## Assignment
In the records that follow, find the line containing "option that presents" and the line containing "gap: 1px ->", then transcribe both and every line between them exactly, omitting pictures.

## The data
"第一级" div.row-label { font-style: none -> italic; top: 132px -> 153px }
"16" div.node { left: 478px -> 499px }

--

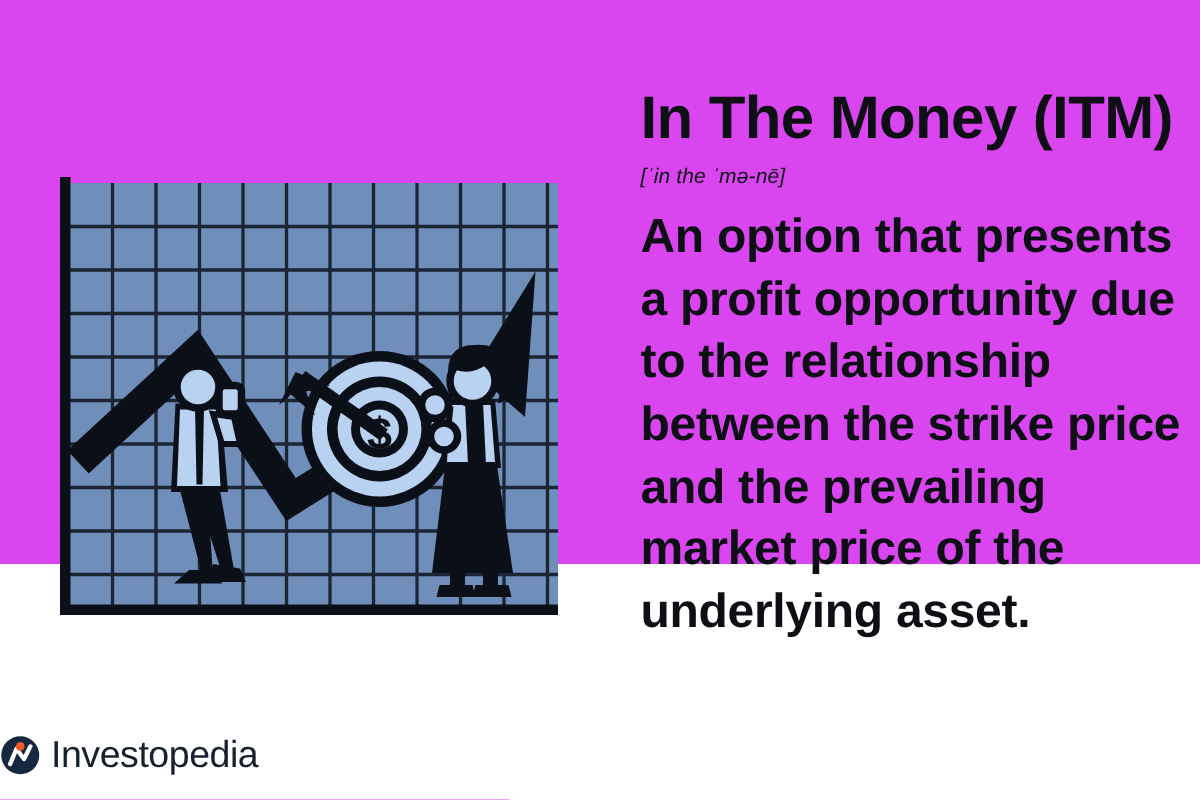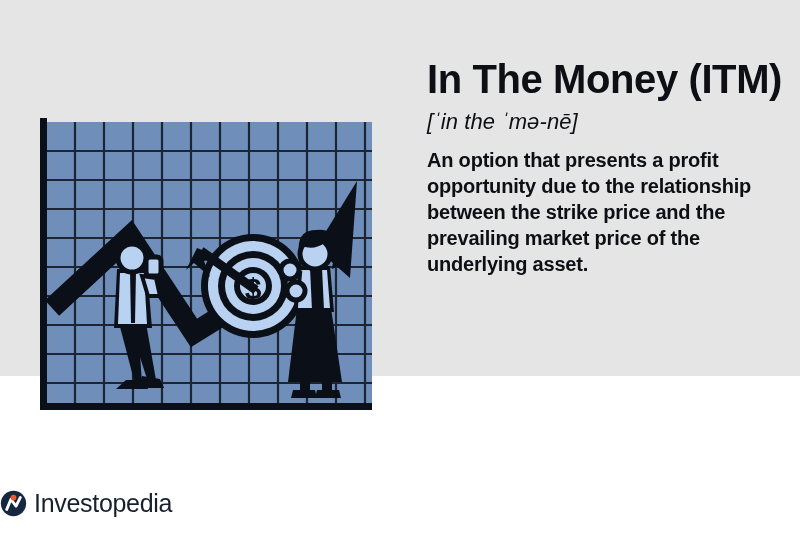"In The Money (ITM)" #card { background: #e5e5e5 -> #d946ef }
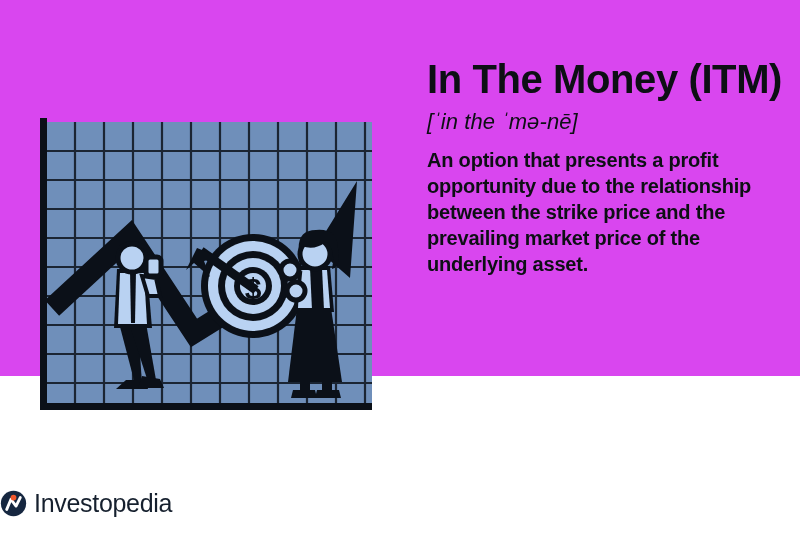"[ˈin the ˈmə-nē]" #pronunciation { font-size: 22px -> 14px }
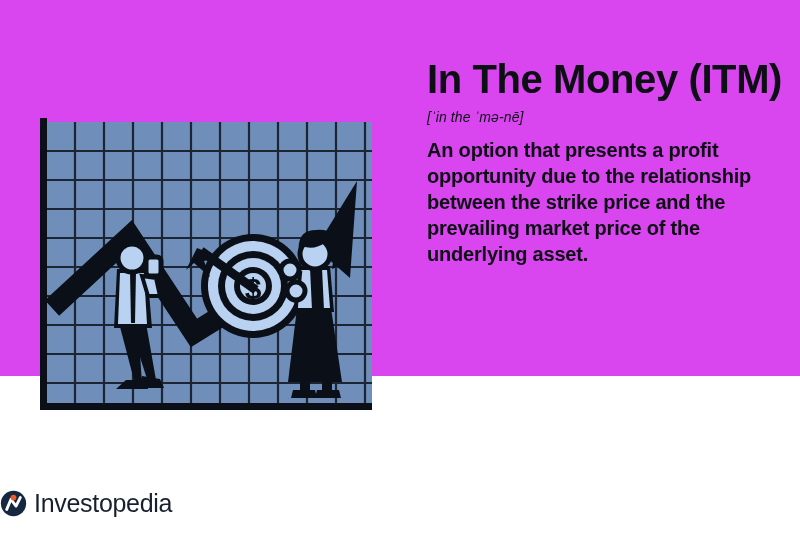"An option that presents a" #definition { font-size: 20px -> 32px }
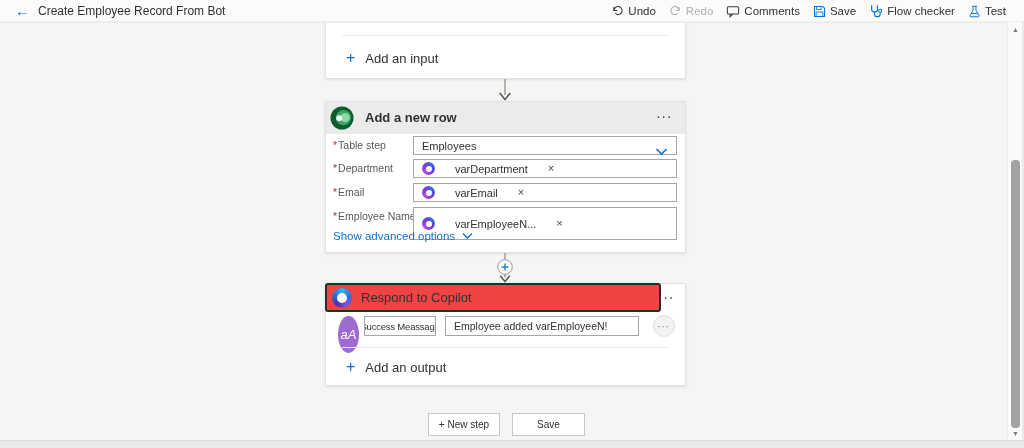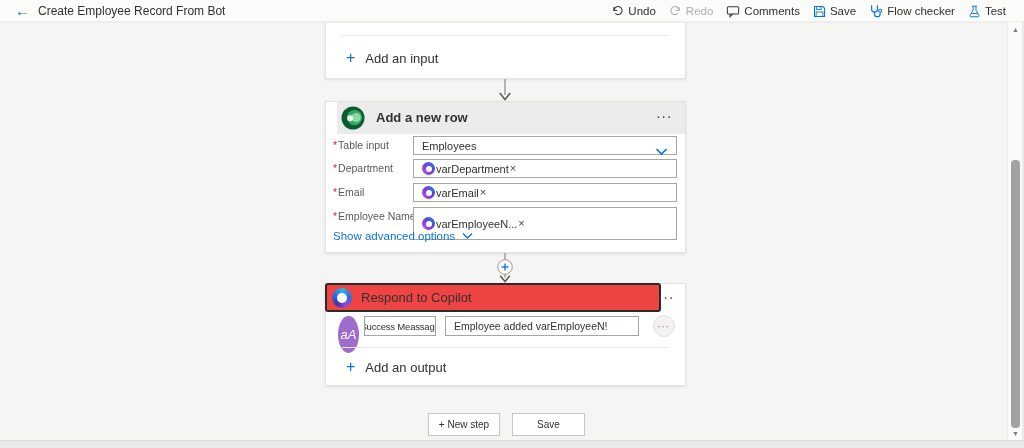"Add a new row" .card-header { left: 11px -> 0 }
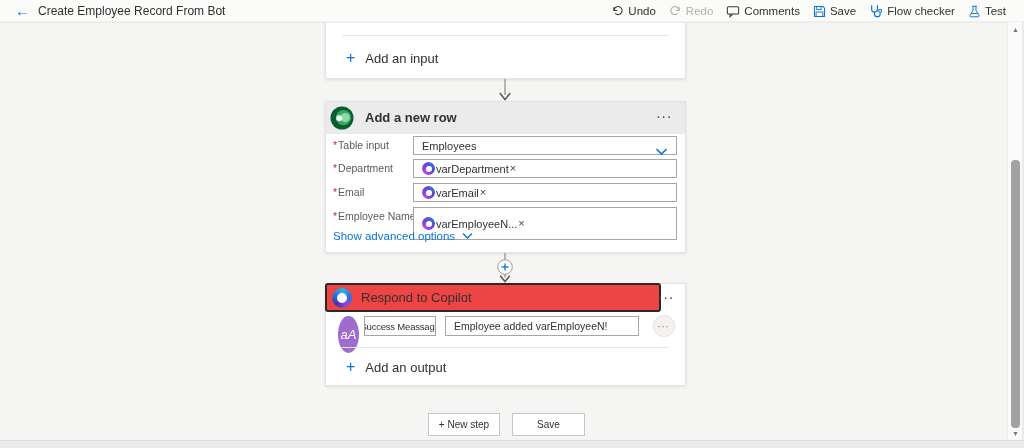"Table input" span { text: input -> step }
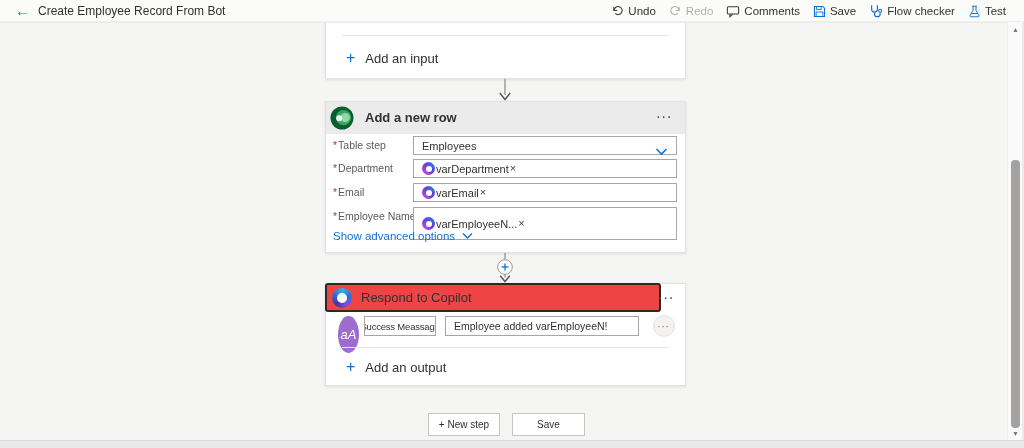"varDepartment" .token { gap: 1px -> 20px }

## Completed task
"An option that presents a" #definition { font-size: 20px -> 32px }
"Add a new row" .card-header { left: 11px -> 0 }
"Table input" span { text: input -> step }
"varDepartment" .token { gap: 1px -> 20px }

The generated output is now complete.